Control the “Controllables,” Discard What Remains

Maintaining physical readiness to train is at the forefront of every responsible athlete and coach’s mind. Even though we all accept a risk of injury training and competing in sport, injury prevention is a critical part of maintaining this readiness. Here are the core tenets of injury risk reduction that are 100% under your control:

1. Understand your sport, its injury risks, and safe training practices.

2. Learn how to prevent those injuries and then take action to do so.

3. Learn how to lift correctly to avoid compromising positions, then strength train to prevent imbalance injuries and teach correct motor patterns.

4. Stick to a regimen of warming up, cooling down, and stretching and mobility work to make sure your body is prepared for training and competition.

5. Hydrate and eat well to give your body the fuel and nutrients it needs to sustain hard training and achieve excellent performance.

6. Know your body and be honest with yourself. Know when to push and when to hold back in training to avoid sickness, injury, and over training.

While freak accidents do occur, the vast majority of sports injuries can be traced back to failure to adhere to those six tenets. Think of when you’ve been injured—were you consistently practicing all six at the time?

The next thing that can really derail an injured athlete’s mindset is the ensuing shock and surprise, often followed by disappointment and sometimes depression. This is where it really becomes critical to maintain a mindset of acceptance, positivity, and improvement to focus on the activities that you are able to do while recovering from injury.

Physical discomfort and inconvenience will always remain a part of injury, and what a positive approach seeks to eliminate is mental discomfort and frustration. The mental mindset to adopt is that your sport is now recovering from injury and getting back to rowing. Successful athletes who overcome injury apply the same determination, self-motivation, and drive to their rehab protocol as they did to sport training.
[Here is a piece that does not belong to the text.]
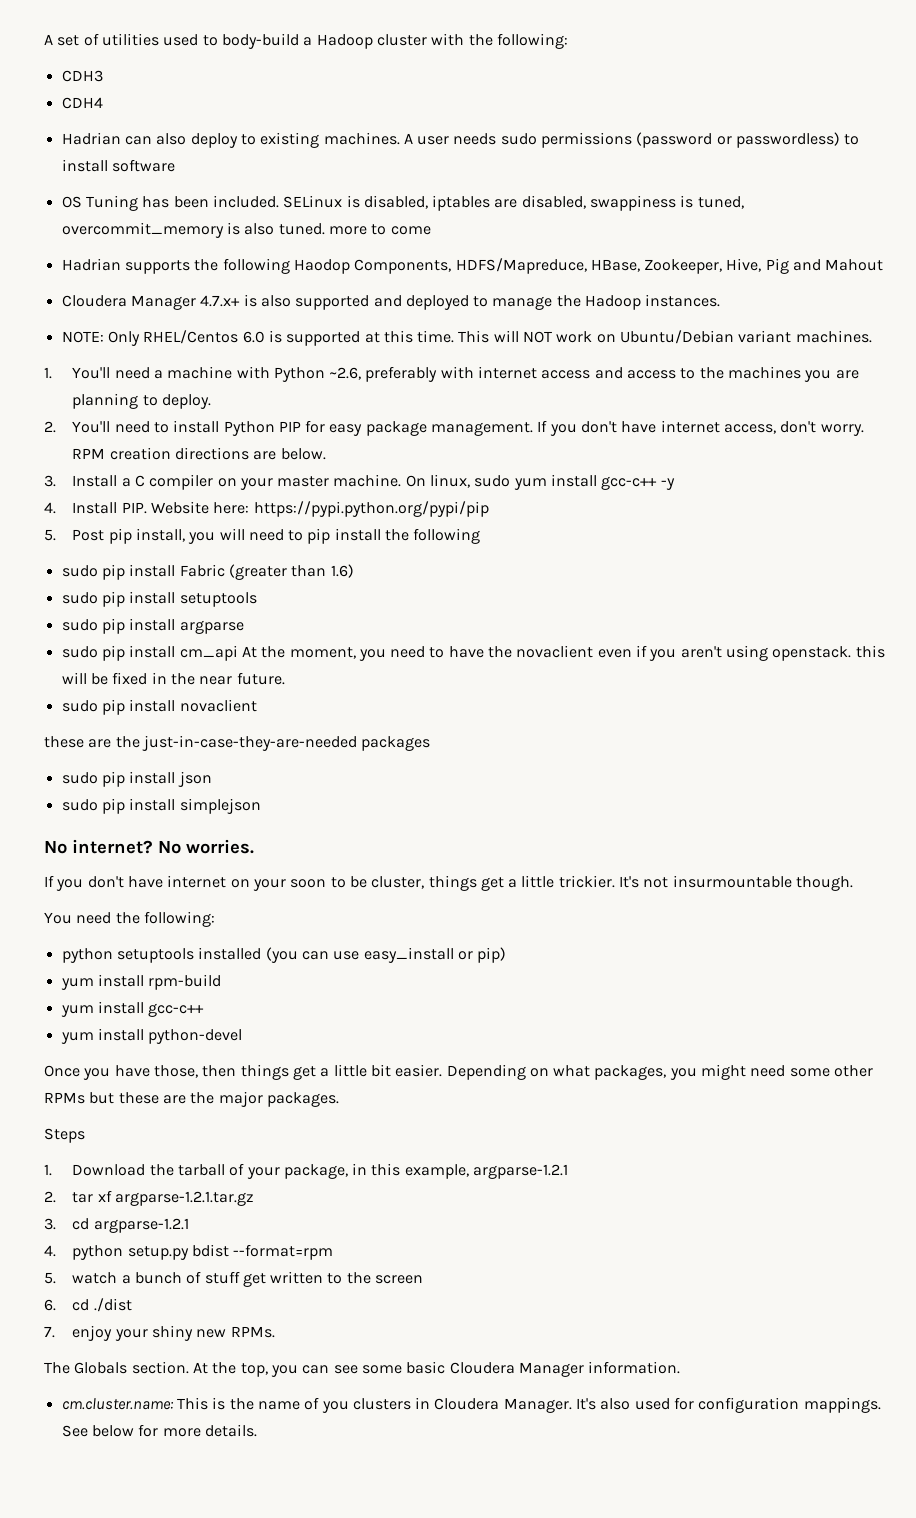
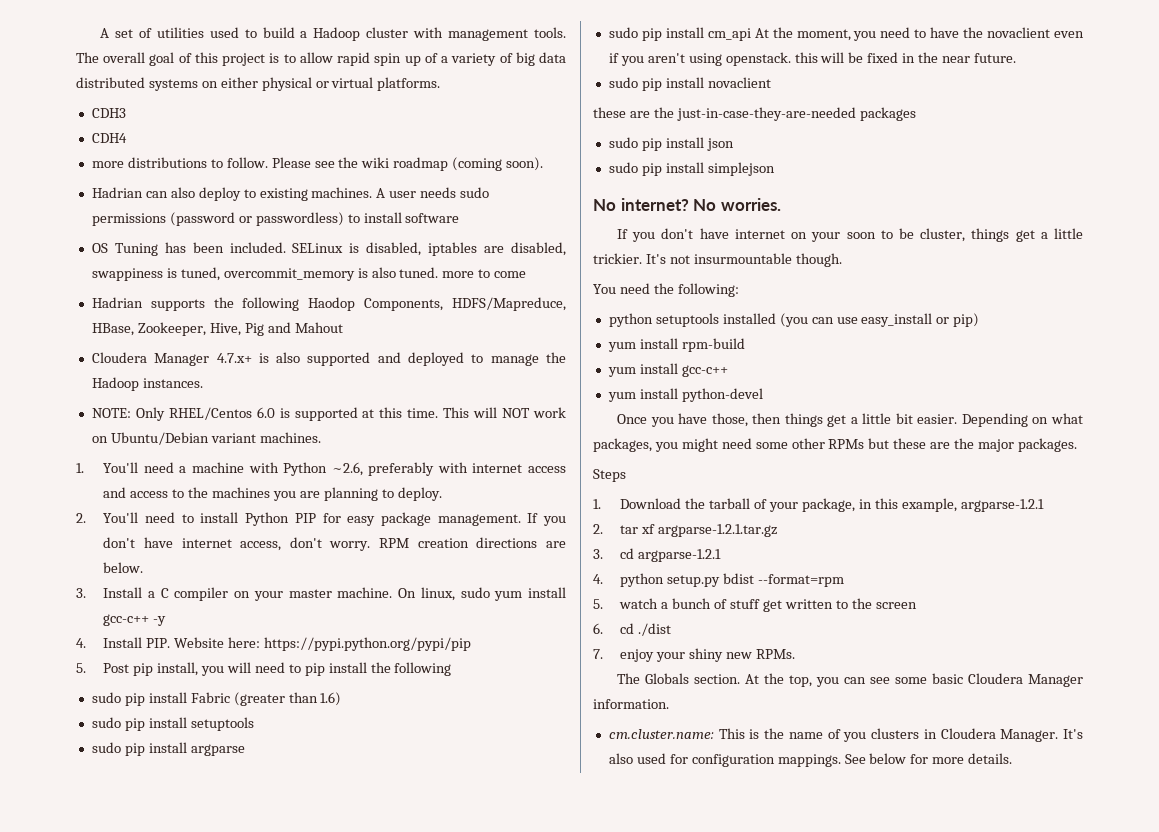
[221,33,299,49] body-build -> [262,27,295,38] build
[468,33,568,49] [61,70,103,82] [61,97,103,109] the following: // CDH3 // CDH4 -> [448,27,566,41] [76,52,567,66] [76,77,441,91] [91,108,126,118] [91,133,127,143] [91,157,544,171] management tools. The overall goal of this project is to allow rapid spin up of a variety of big data distributed systems on either physical or virtual platforms. // CDH3 // CDH4 // more distributions to follow. Please see the wiki roadmap (coming soon).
Remember, you’re only focusing on things you can control and positive action that you can take. Don’t get bogged down in the “can’t do’s,” such as, “I can’t row,” “I can’t lift,” “I can’t run.” Think about what you CAN do and apply yourself fully to that. Find ways to train around your injury. Can you use the stationary bike, run, or focus on one half (upper/lower) of your body with weights? Can you use this extra time to improve mobility and flexibility on a non-injured area? PT’s or athletic trainers will be able to provide specifics on what you can do to be as productive as possible during recovery.

You’re Still Part of the Team

An injured athlete is still an athlete and a teammate, so every effort should be made to keep them engaged with the sport and team. So long as it will not negatively impact their recovery, injured rowers can still attend practice and ride the launch, be there for their teammates during erg sessions, and stay involved in the team at social occasions. Often, athletes who are allowed to isolate themselves just fade away and find it hard to return to the team even when healthy. This is also where peers and team captains are relied upon to keep their teammates feeling engaged. A text or phone call of, “hey, we really miss you at practice, will we see you at _____?” can be very meaningful for an injured teammate struggling with motivation to return. Think about how you would you want your teammates to respond if you were the one injured.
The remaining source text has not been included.